Author of "On Our Own Terms: Development and Indigeneity in Cold War Guatemala"

February 6, 2023

Dr. Sarah Foss is an Assistant Professor of History at Oklahoma State University. Her research focuses on histories of development, Indigeneity, and international diplomacy in modern Central America. "On Our Own Terms: Development and Indigeneity in Cold War Guatemala" (UNC Press, 2022), focuses on the ways that Guatemalans interacted with, and often appropriated Cold War-era development projects. Foss focused not only on the actions and motivations of policymakers but also emphasized the ways that Indigenous people actively participated in these processes, creating alternate versions of development and Indigenous citizenship. Foss has also published chapters in two edited volumes, "Latin America and the Global Cold War" (UNC Press, 2020) and "Out of the Shadow: Revisiting the Revolution from Post-Peace Guatemala" (U. Texas Press, 2020). She also co-edited a special journal issue for the Journal of Social History titled “Interpretative Challenges in the Archive: Rumor, Forgery, and Denunciation in Latin America.” Her article, which appeared in the issue, “Rumors of Insurgency and Assassination in the Ixcán, Guatemala” won the 2021 Sturgis Leavitt Award from the Southeastern Council of Latin American Studies. Foss's current projects include the development of an oral history archive called Latino Oklahoma Oral History Project and a research project on a social history of the Belizean borderlands.

During the Cold War, U.S. intervention in Latin American politics, economics, and society grew in scope and complexity, with diplomatic legacies evident in today's hemispheric policies.

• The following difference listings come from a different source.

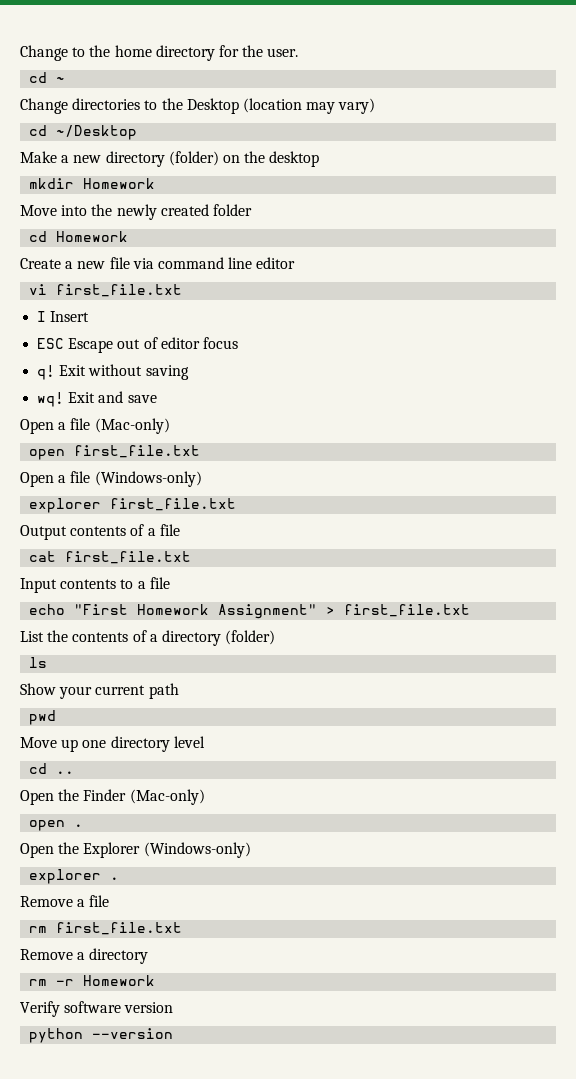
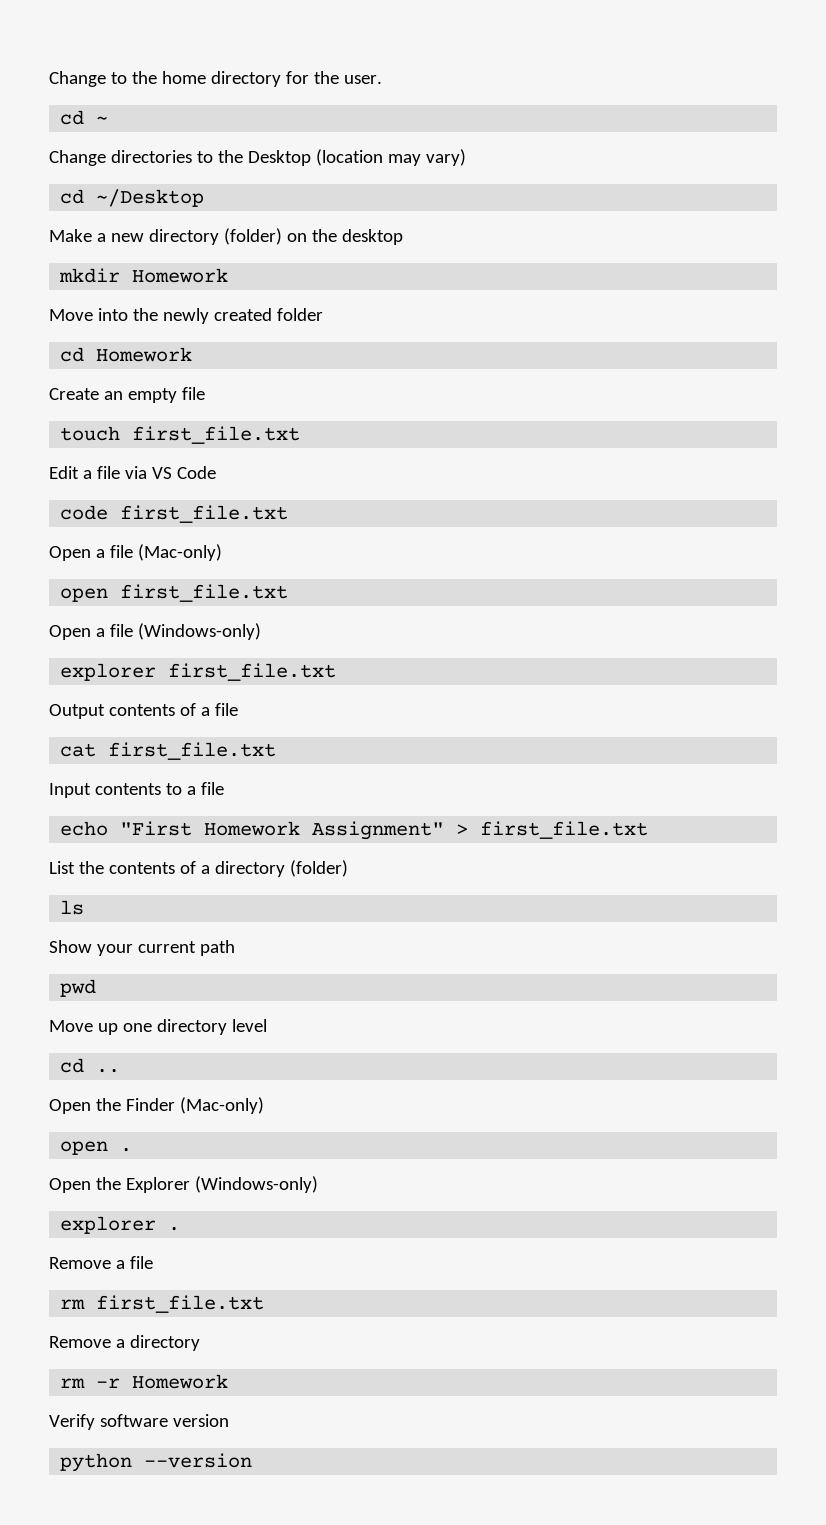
- Create a new file via command line editor
- vi first_file.txt
- I Insert
- ESC Escape out of editor focus
- q! Exit without saving
- wq! Exit and save
+ Create an empty file
+ touch first_file.txt
+ Edit a file via VS Code
+ code first_file.txt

Development became a key form of intervention as government officials and experts from the United States and Latin America believed that development could foster hemispheric solidarity and security. In parts of Latin America, its implementation was especially intricate because recipients of these programs were diverse Indigenous people with their own politics, economics, and cultures. Contrary to project planners' expectations, Indigenous beneficiaries were not passive recipients but actively engaged with development interventions and, in the process, redefined racialized ideas about Indigeneity.

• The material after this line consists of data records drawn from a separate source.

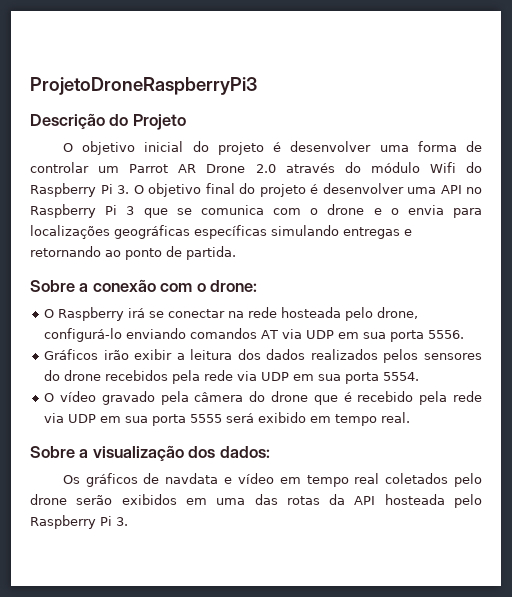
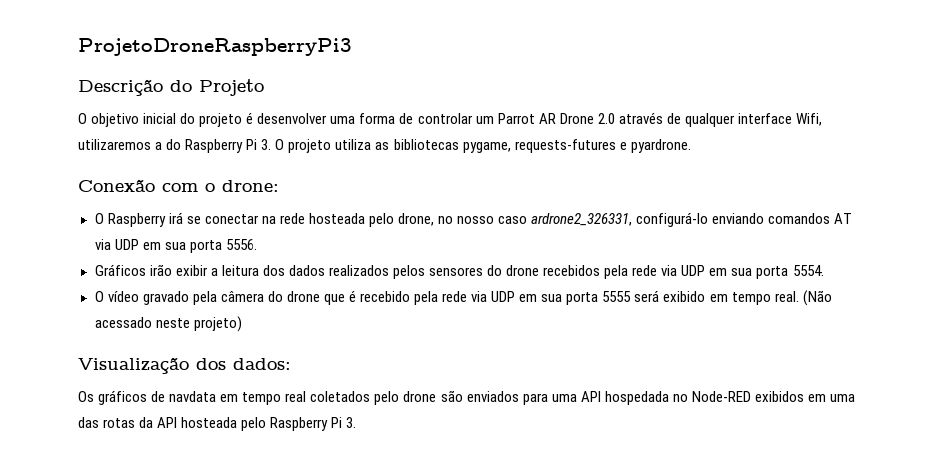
- O objetivo inicial do projeto é desenvolver uma forma de controlar um Parrot AR Drone 2.0 através do módulo Wifi do Raspberry Pi 3. O objetivo final do projeto é desenvolver uma API no Raspberry Pi 3 que se comunica com o drone e o envia para localizações geográficas específicas simulando entregas e retornando ao ponto de partida.
- Sobre a conexão com o drone:
+ O objetivo inicial do projeto é desenvolver uma forma de controlar um Parrot AR Drone 2.0 através de qualquer interface Wifi, utilizaremos a do Raspberry Pi 3. O projeto utiliza as bibliotecas pygame, requests-futures e pyardrone.
+ Conexão com o drone:
- O Raspberry irá se conectar na rede hosteada pelo drone, configurá-lo enviando comandos AT via UDP em sua porta 5556.
+ O Raspberry irá se conectar na rede hosteada pelo drone, no nosso caso ardrone2_326331, configurá-lo enviando comandos AT via UDP em sua porta 5556.
- O vídeo gravado pela câmera do drone que é recebido pela rede via UDP em sua porta 5555 será exibido em tempo real.
- Sobre a visualização dos dados:
+ O vídeo gravado pela câmera do drone que é recebido pela rede via UDP em sua porta 5555 será exibido em tempo real. (Não acessado neste projeto)
+ Visualização dos dados:
- Os gráficos de navdata e vídeo em tempo real coletados pelo drone serão exibidos em uma das rotas da API hosteada pelo Raspberry Pi 3.
+ Os gráficos de navdata em tempo real coletados pelo drone são enviados para uma API hospedada no Node-RED exibidos em uma das rotas da API hosteada pelo Raspberry Pi 3.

Sarah Foss illustrates how this process transpired in Cold War Guatemala, spanning democratic revolution, military coups, and genocidal civil war. Drawing on previously unused sources such as oral histories, anthropologists' field notes, military records, municipal and personal archives, and a private photograph collection, Foss analyzes the uses and consequences of development and its relationship to ideas about race from multiple perspectives, emphasizing its historical significance as a form of intervention during the Cold War.